▸ **Action item**
Pictures are to be left out, and every entry repeated exactly.

▸ **Data provided**

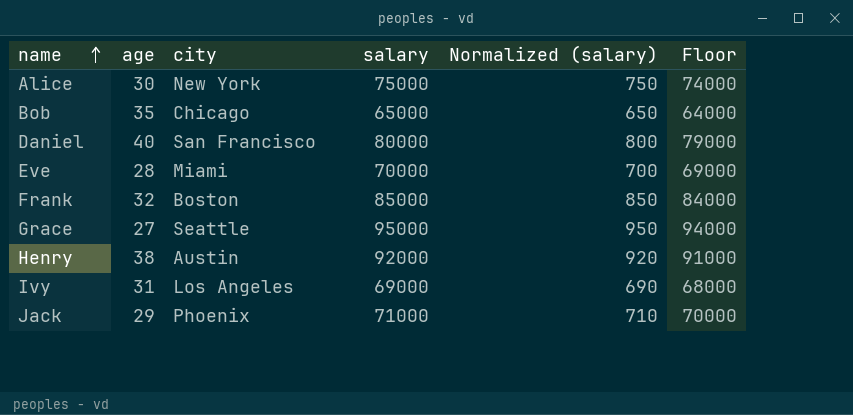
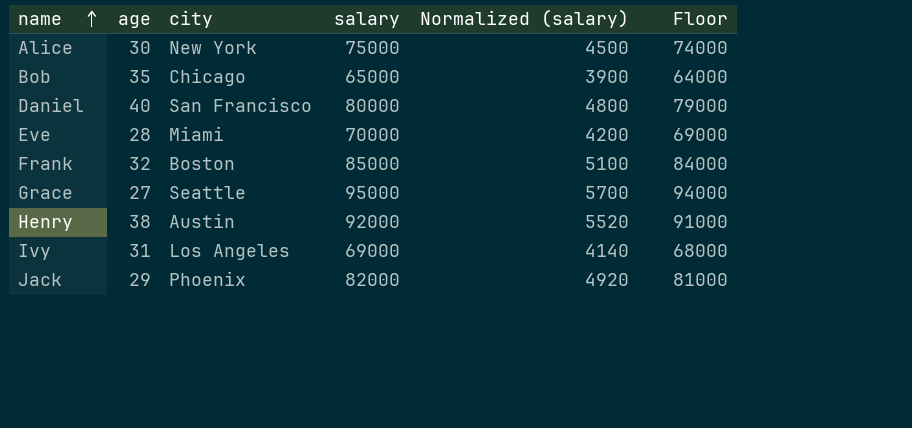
column Normalized (salary) | formula: [salary] * 0.01 -> [salary] * 0.06
Jack | salary: 71000 -> 82000
Jack | Floor: 70000 -> 81000

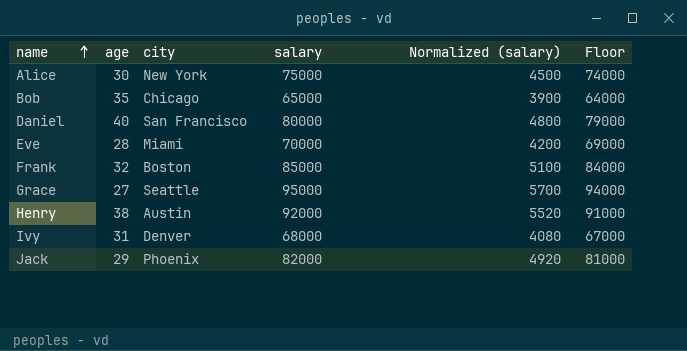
Ivy | city: Los Angeles -> Denver
Ivy | salary: 69000 -> 68000
Ivy | Normalized (salary): 4140 -> 4080
Ivy | Floor: 68000 -> 67000

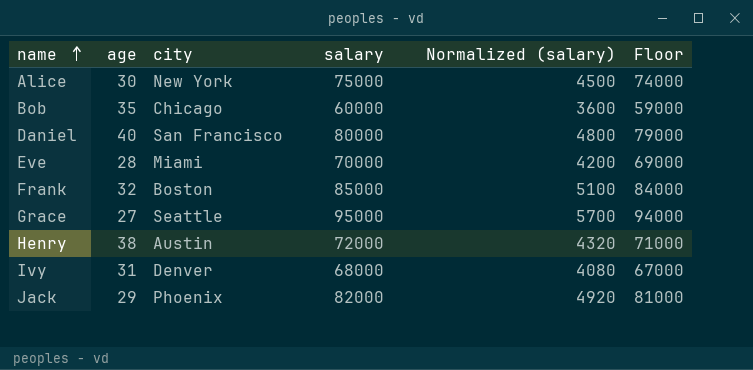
Bob | salary: 65000 -> 60000
Bob | Normalized (salary): 3900 -> 3600
Bob | Floor: 64000 -> 59000
Henry | salary: 92000 -> 72000
Henry | Normalized (salary): 5520 -> 4320
Henry | Floor: 91000 -> 71000

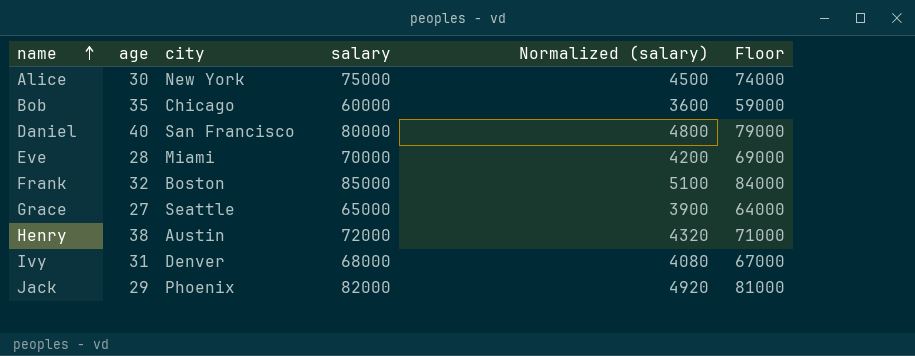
Grace | salary: 95000 -> 65000
Grace | Normalized (salary): 5700 -> 3900
Grace | Floor: 94000 -> 64000

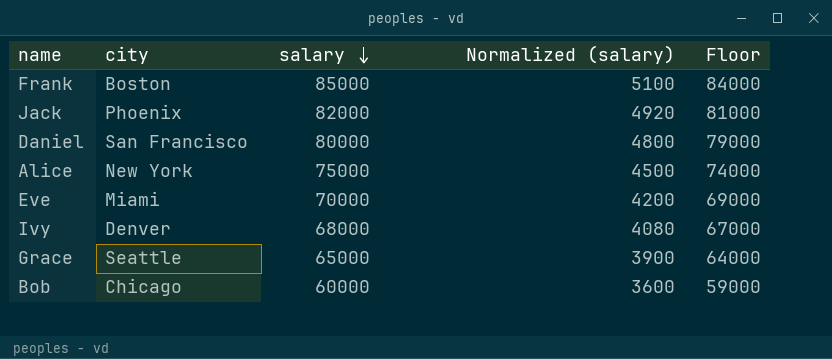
row order: name ascending -> salary descending
column age | position: 2 -> none
row Henry: 38 | Austin | 72000 | 4320 | 71000 -> none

▸ **Problem solution**
column Normalized (salary) | formula: [salary] * 0.01 -> [salary] * 0.06
Jack | salary: 71000 -> 82000
Jack | Floor: 70000 -> 81000

Ivy | city: Los Angeles -> Denver
Ivy | salary: 69000 -> 68000
Ivy | Normalized (salary): 4140 -> 4080
Ivy | Floor: 68000 -> 67000

Bob | salary: 65000 -> 60000
Bob | Normalized (salary): 3900 -> 3600
Bob | Floor: 64000 -> 59000
Henry | salary: 92000 -> 72000
Henry | Normalized (salary): 5520 -> 4320
Henry | Floor: 91000 -> 71000

Grace | salary: 95000 -> 65000
Grace | Normalized (salary): 5700 -> 3900
Grace | Floor: 94000 -> 64000

row order: name ascending -> salary descending
column age | position: 2 -> none
row Henry: 38 | Austin | 72000 | 4320 | 71000 -> none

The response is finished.